Let me know if you have any specific questions.


----------



## labatt (Jul 31, 2006)

We're doing research on it. We'll be going on a 1.5-2 year cruise in a couple of years, and we originally thought about staging out of Albany (near our house), working our way up the Erie Canal (requires mast stepping), going to Lake Ontario, up the St. Lawrence, around Nova Scotia, down the Maine Coast, through the Cape Cod Canal, through the Long Island Sound and then continuing south along the US coast. The more research we do, the more we realize how "technical" the trip up the St. Lawrence will be. Between the incredibly heavy currents, the large tides and the shipping traffic, we're wondering how much we'd enjoy the trip up the St. Lawrence. We've already been to Montreal (we're only 3.25 hours away by land). Most of the river is fairly barren with activities to do. Our current thought is to perhaps do a run from Albany down the Hudson to the Cape Cod Canal to Nova Scotia and then back again, stopping at different places along the way.


----------



## killarney_sailor (May 4, 2006)

labatt said:


> The more research we do, the more we realize how "technical" the trip up the St. Lawrence will be. Between the incredibly heavy currents, the large tides and the shipping traffic, we're wondering how much we'd enjoy the trip up the St. Lawrence.

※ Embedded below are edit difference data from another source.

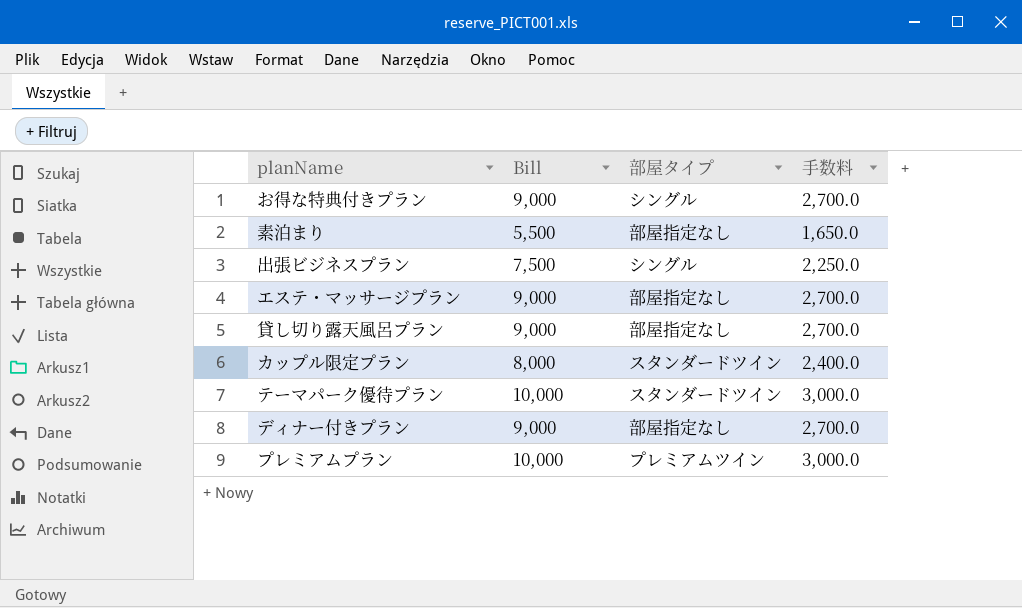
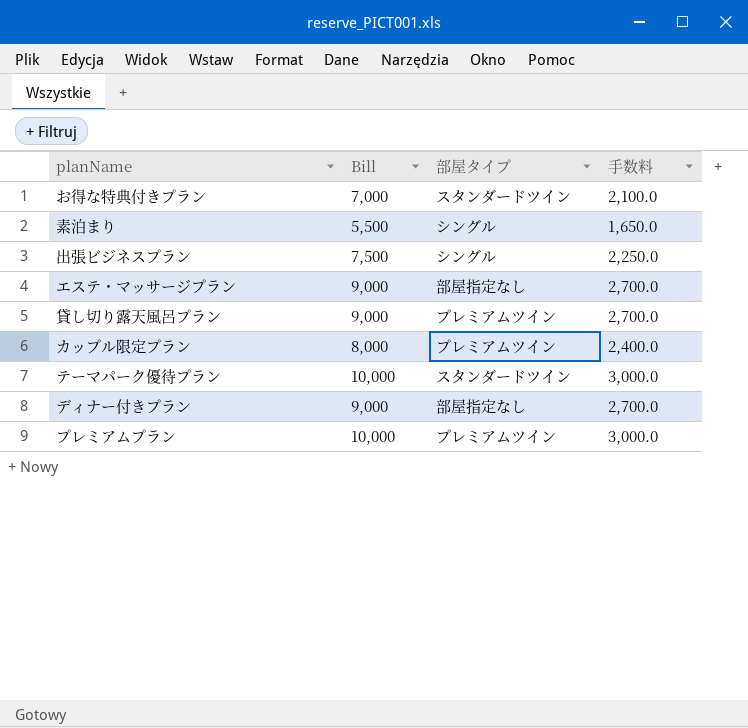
お得な特典付きプラン | Bill: 9,000 -> 7,000
お得な特典付きプラン | 部屋タイプ: シングル -> スタンダードツイン
お得な特典付きプラン | 手数料: 2,700.0 -> 2,100.0
素泊まり | 部屋タイプ: 部屋指定なし -> シングル
貸し切り露天風呂プラン | 部屋タイプ: 部屋指定なし -> プレミアムツイン
カップル限定プラン | 部屋タイプ: スタンダードツイン -> プレミアムツイン

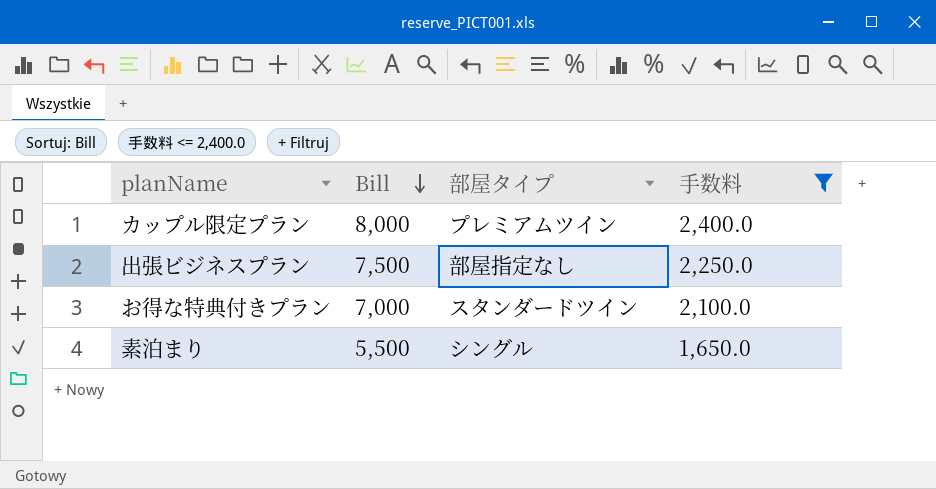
filter: none -> 手数料 <= 2,400.0
row order: none -> Bill descending
出張ビジネスプラン | 部屋タイプ: シングル -> 部屋指定なし

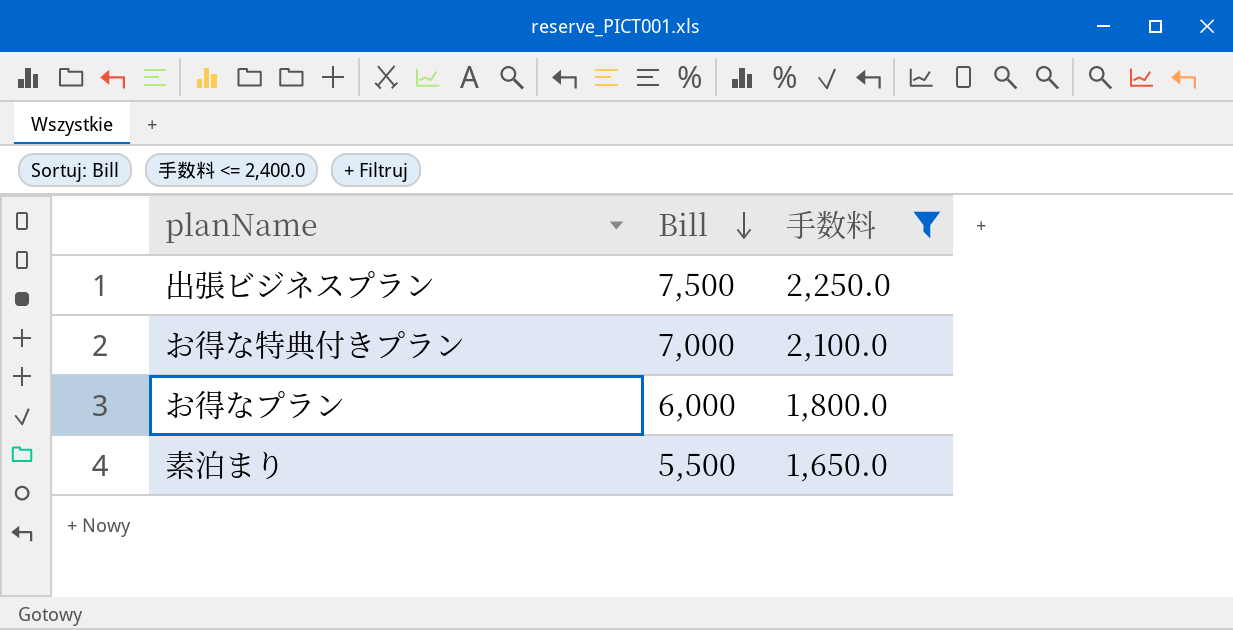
column 部屋タイプ | position: 3 -> none
row カップル限定プラン: 8,000 | プレミアムツイン | 2,400.0 -> none
row お得なプラン: none -> 6,000 | 1,800.0

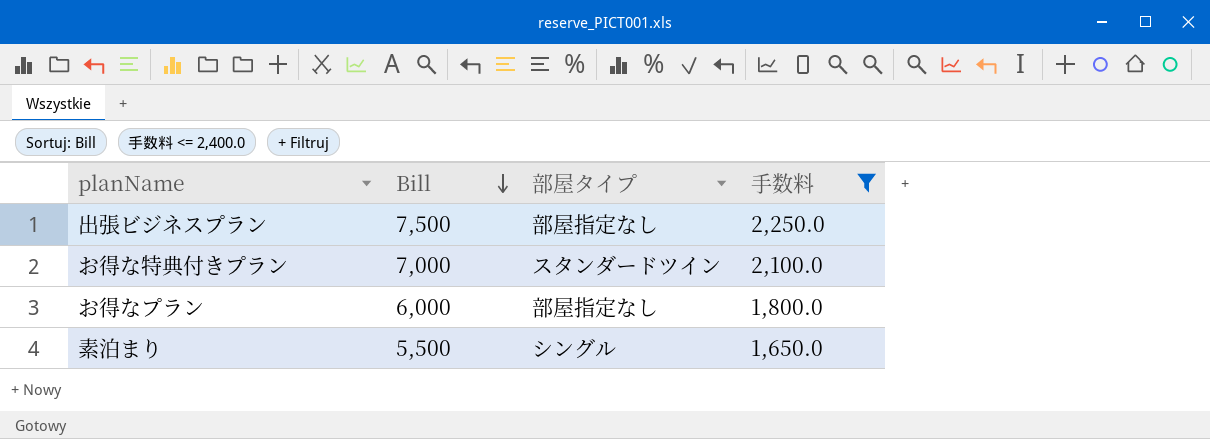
column 部屋タイプ | position: none -> 3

Keep in mind you are going down the St Lawrence which is a much easier trip. Locking downward is very easy and currents in the river only serve to speed you on your way - they are not difficult to deal with at all. With the tide, current a boat speed there will be times you are going 12 knots plus.

I agree that there is not much interesting to see on the river from Montreal to Quebec City. From there eastward it is well worth the trip. Quebec City is wonderful and there is a lot to see in the lower river which quickly becomes very wide

You also could go through Lake Champlain and shorten the trip quite a bit - you would miss Lake Ontario and the Thousand Islands but there are neater places to visit later


----------



## orthomartin (Oct 21, 2006)

*St Lawrence vs Erie?*

My wife and I are leaving Northern Lk Mi July for Hampton Va, then Caribbean. We keep going back and forth in terms of St Lawrence or unstep and head out the Erie (likely at Otswego). If anyone has done both we would love your input and of course any ideas from anyone that's been out either way


----------



## killarney_sailor (May 4, 2006)

*on one hand ... on the other ...*



orthomartin said:


> My wife and I are leaving Northern Lk Mi July for Hampton Va, then Caribbean. We keep going back and forth in terms of St Lawrence or unstep and head out the Erie (likely at Otswego). If anyone has done both we would love your input and of course any ideas from anyone that's been out either way


The Erie Canal trip is quite pleasant and civilized and I don't think I would say anything bad about it. Watch crossing Lake Oneida, it can blow up and get nasty even with 2 foot waves - make sure your mast cannot move - especially fore and aft.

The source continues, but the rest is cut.